According to his biography for the Lui Che Woo Prize, a charitable initiative he founded, he was “forced to leave his schooling and began to earn a living as a hawker by selling food together with his grandmother”.
He “deeply regretted being deprived of education in his early years,” added the biographical snippet.
Real estate expertise
Mr Lui came to a Macau gaming licence via decades of experience in two other disciplines that have become cornerstones of the modern casino industry with its huge-scale resorts: real estate development, and hotel construction and management.
According to the website of his original money-spinner, K. Wah Group Ltd, a building materials, construction and real estate conglomerate, Mr Lui got his start in business during the 1950s when Hong Kong’s population jumped. The influx stimulated a building boom to accommodate the newcomers.
In 1981 – two-and-a-half decades before Galaxy Entertainment, a spinoff from K. Wah, opened StarWorld, its first purpose-built Macau casino hotel – the Lui family launched the luxury InterContinental Grand Stanford Hong Kong hotel.
Macau’s first stage of casino market liberalisation at the turn of the 21st century after the 40-year monopoly of Mr Ho, had been due to have only three licensees, with the Lui family interests as one of them.

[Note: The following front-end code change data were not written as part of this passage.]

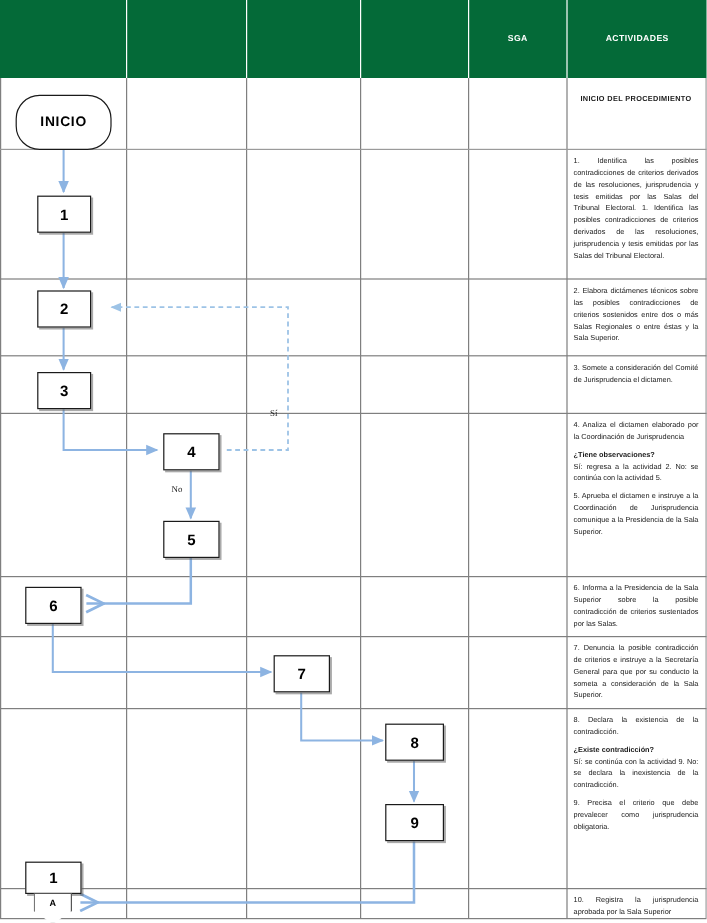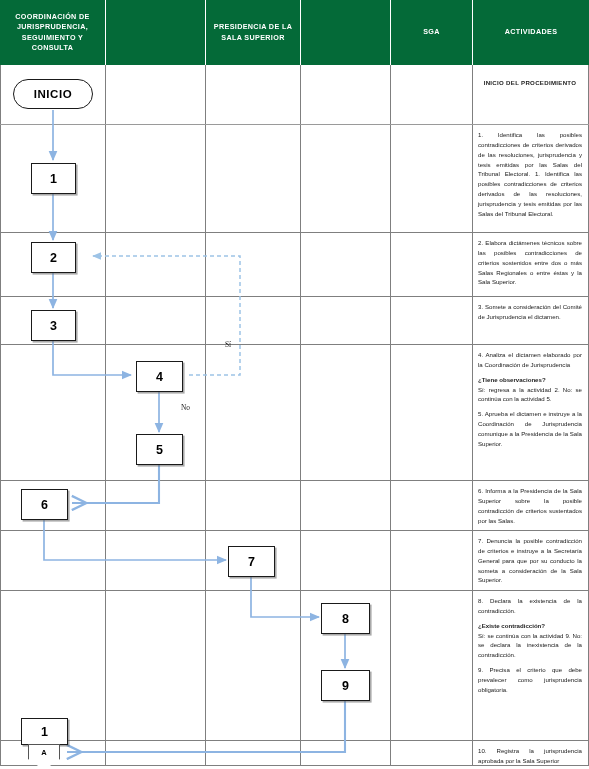--- a/index.html
+++ b/index.html
@@ -153,7 +153,6 @@
 
   <div id="header-band"></div>
 
-  <div class="hdr-cell" style="left:0px; width:105px;">COORDINACIÓN DE JURISPRUDENCIA, SEGUIMIENTO Y CONSULTA</div>
   <div class="hdr-sep" style="left:105px;"></div>
 
   <div class="hdr-sep" style="left:205px;"></div>

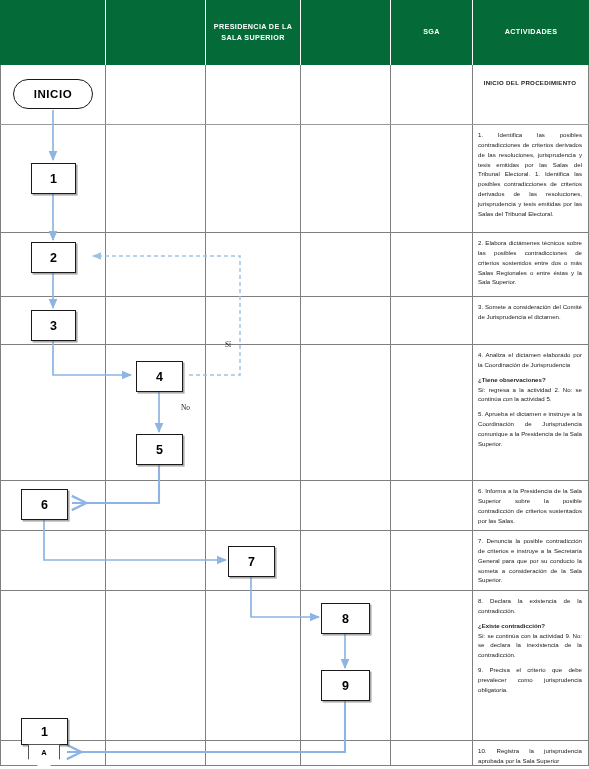--- a/index.html
+++ b/index.html
@@ -157,7 +157,6 @@
 
   <div class="hdr-sep" style="left:205px;"></div>
 
-  <div class="hdr-cell" style="left:206px; width:94px;">PRESIDENCIA DE LA SALA SUPERIOR</div>
   <div class="hdr-sep" style="left:300px;"></div>
 
   <div class="hdr-sep" style="left:390px;"></div>

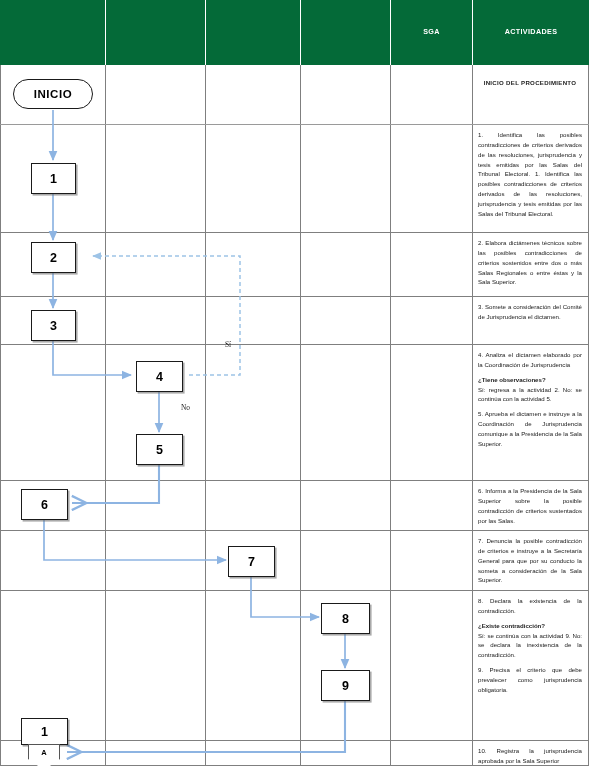--- a/index.html
+++ b/index.html
@@ -228,7 +228,7 @@
   <div class="edge-label" style="left:225px; top:340px;">Sí</div>
   <div class="edge-label" style="left:143px; top:403px;margin-left:38px;">No</div>
 
-  <div class="node start" style="left:13px; top:79px; width:80px; height:30px;">INICIO</div>
+  <div class="node start" style="left:13px; top:79px; width:80px; height:46px;">INICIO</div>
 
   <div class="node" style="left:31px; top:163px; width:45px; height:31px;">1</div>
 

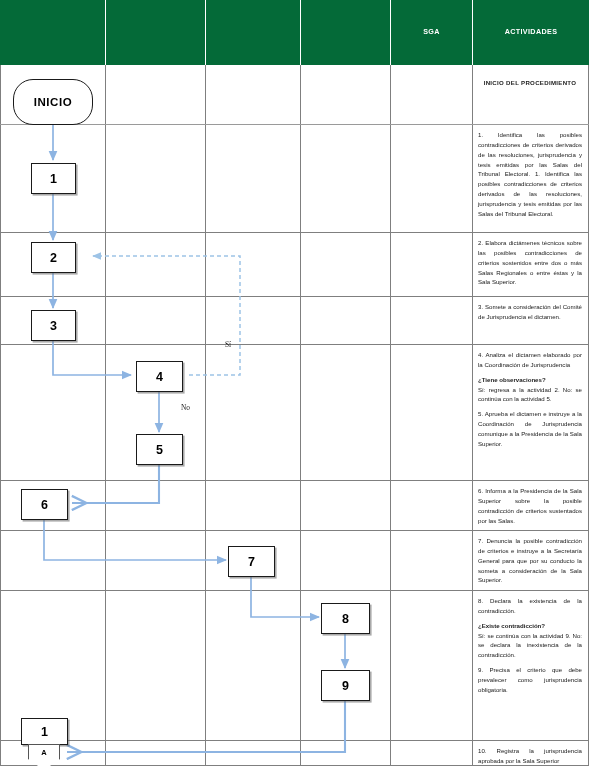--- a/index.html
+++ b/index.html
@@ -226,7 +226,7 @@
   </svg>
 
   <div class="edge-label" style="left:225px; top:340px;">Sí</div>
-  <div class="edge-label" style="left:143px; top:403px;margin-left:38px;">No</div>
+  <div class="edge-label" style="left:143px; top:403px;">No</div>
 
   <div class="node start" style="left:13px; top:79px; width:80px; height:46px;">INICIO</div>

The other two licensees selected initially were SJM Holdings, a successor to STDM, the entity of the monopoly years; and Wynn Macau Ltd, a unit of United States-based Wynn Resorts Ltd.
The Lui family’s Macau licence was supposed to be in partnership with another U.S. firm, Mr Adelson’s Las Vegas Sands Corp.
Ultimately, Las Vegas Sands was permitted to have its own Macau rights, spun off from the Lui family licence, in what was termed a “sub-concession”.
The move also opened the door for two other sub-concessions: one for the MGM casino brand under the SJM Holdings licence, and the other for the Melco brand, under Wynn Macau Ltd’s licence.
‘Asian heart’ and beyond
Galaxy Entertainment launched StarWorld Hotel in 2006, near the city’s traditional casino district, on Macau peninsula.
From the early years of the group’s Macau concession, the firm was keen to differentiate itself from the U.S.-founded competition in that market, by stressing its sensitivity to Asian consumer needs and preferences, via a strategy it referred to as “Asian heart”.
In practice, that meant appeal to mainland Chinese customers, who in the past two decades have made up the bulk of visitors to Macau, and the bulk of gambling customers, according to Macau government data and research by investment analysts.
Nonetheless under the new concessions, Galaxy Entertainment and its market rivals have been given an additional mission by the Macau government – to increase the number and the spending of overseas customers in the Macau tourism sector, including its casinos.
One of the late Mr Lui’s children – Francis Lui Yiu Tung, known for his hands-on approach in the Galaxy Entertainment operation – has for years worked as deputy chairman of the company, while other family members also have senior roles in the business. This might give investors comfort that there will be continuity in the leadership of Galaxy Entertainment, for at least another generation.